Vivia um sapo - no fundo do poço. Lá nascera, lá vivera, de lá nunca saíra — e lá esperava morrer. O seu horizonte era de um metro e meio de largura — o diâmetro do poço. A profundidade de sua vida era de três palmos - como as águas do poço. Para além da borda do poço - nada mais existia para ele...
Certo dia, tombou no fundo do poço - um sapo de outras regiões.. Vinha de longe, de muito longe — das praias do mar...
Com secreto rancor, viu o primeiro invadido pelo segundo o seu espaço vital. Mas, como o segundo era mais forte, resolveu o primeiro não o guerrear — e limitar-se à defesa passiva...
Depois de três dias de silêncio recíproco, travou-se entre os dois batráquios o diálogo seguinte:
— Donde vens tu, estranho invasor?
— Das praias do mar, ignoto ermitão.
— Que coisa é o mar?
— O mar?... O mar é uma grande planície d’água.
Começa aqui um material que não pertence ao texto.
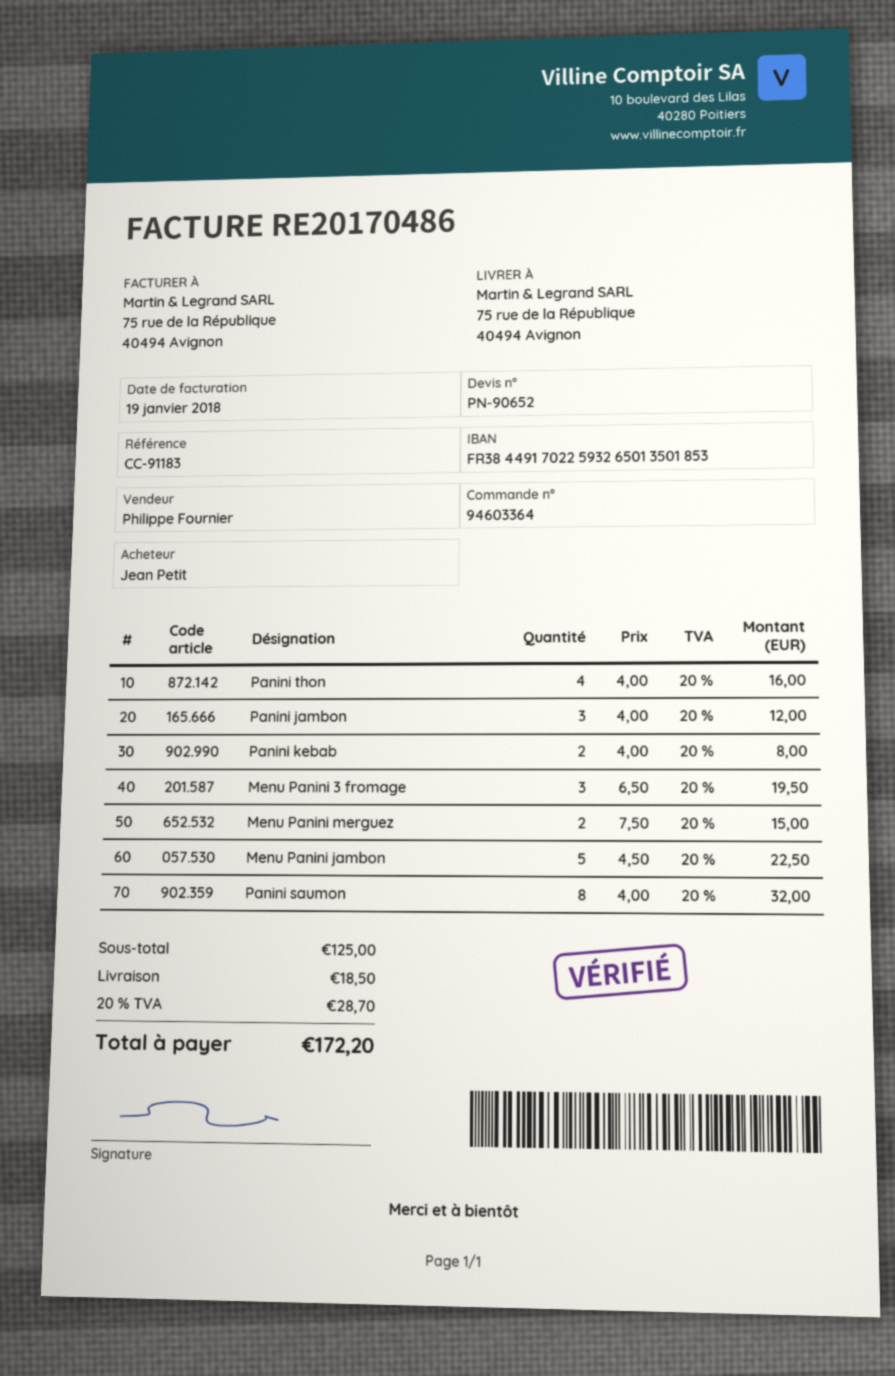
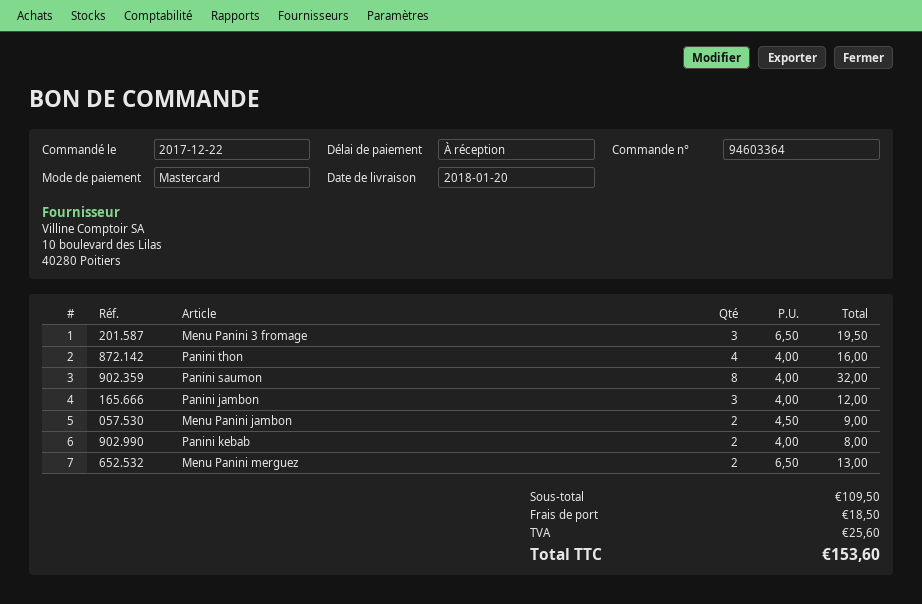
Menu Panini merguez: 2 x 7.50 = 15.00 -> 2 x 6.50 = 13.00
Menu Panini jambon: 5 x 4.50 = 22.50 -> 2 x 4.50 = 9.00
subtotal: 125.00 -> 109.50
tax: 28.70 -> 25.60
total: 172.20 -> 153.60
— Tão grande como esta pedra em que pousam minhas pernas gentis?
— Muito maior.
— Tão grande como esta água que reflete o meu corpo esbelto?
— Maior, muitíssimo maior.
— Tão grande como este poço, minha casa?
— Mil vezes maior. Milhares de poços destes caberiam no mar que eu vi. O mar é tão grande que sempre começa lá onde acaba.
É tão grande que todo o céu cabe nele, e ainda sobra mar. Todos os sapos do mundo, pulando a vida inteira, não chegariam ao outro lado — tão grande é o mar à cuja margem nasci e vivi.
— Safa-te daqui, mentiroso! - exclamou o batráquio do poço. — Coisa maior que este poço não pode haver! Mais água que esta água é mentira!...
***
Desde então viviam os 2 em pé de guerra, no fundo do poço. Não diz a história se algum deles, super - sapo, venceu nessa luta feroz...
Nem diz se um deles, batráquio genial, convenceu o outro da verdade das suas idéias...
Consta apenas que, desde esse tempo, viveram no mundo seres que só crêem em si mesmos...
Seres que sabem tudo o que os outros ignoram...
Seres que tacham de loucos os que afirmam o que eles não compreendem...
Seres de tão vasto saber que consideram desdouro aprender...
Não fales, meu amigo, em mares - a quem mares não viu!
Deixa viver no poço - quem no poço nasceu!
Horizonte de metro e meio, água de três palmos de fundo, pedra de meio palmo - que mais quer o batráquio dum poço?
Deixa ao ignorante a sua feliz ignorância!
Não fales em mares a quem para um poço nasceu!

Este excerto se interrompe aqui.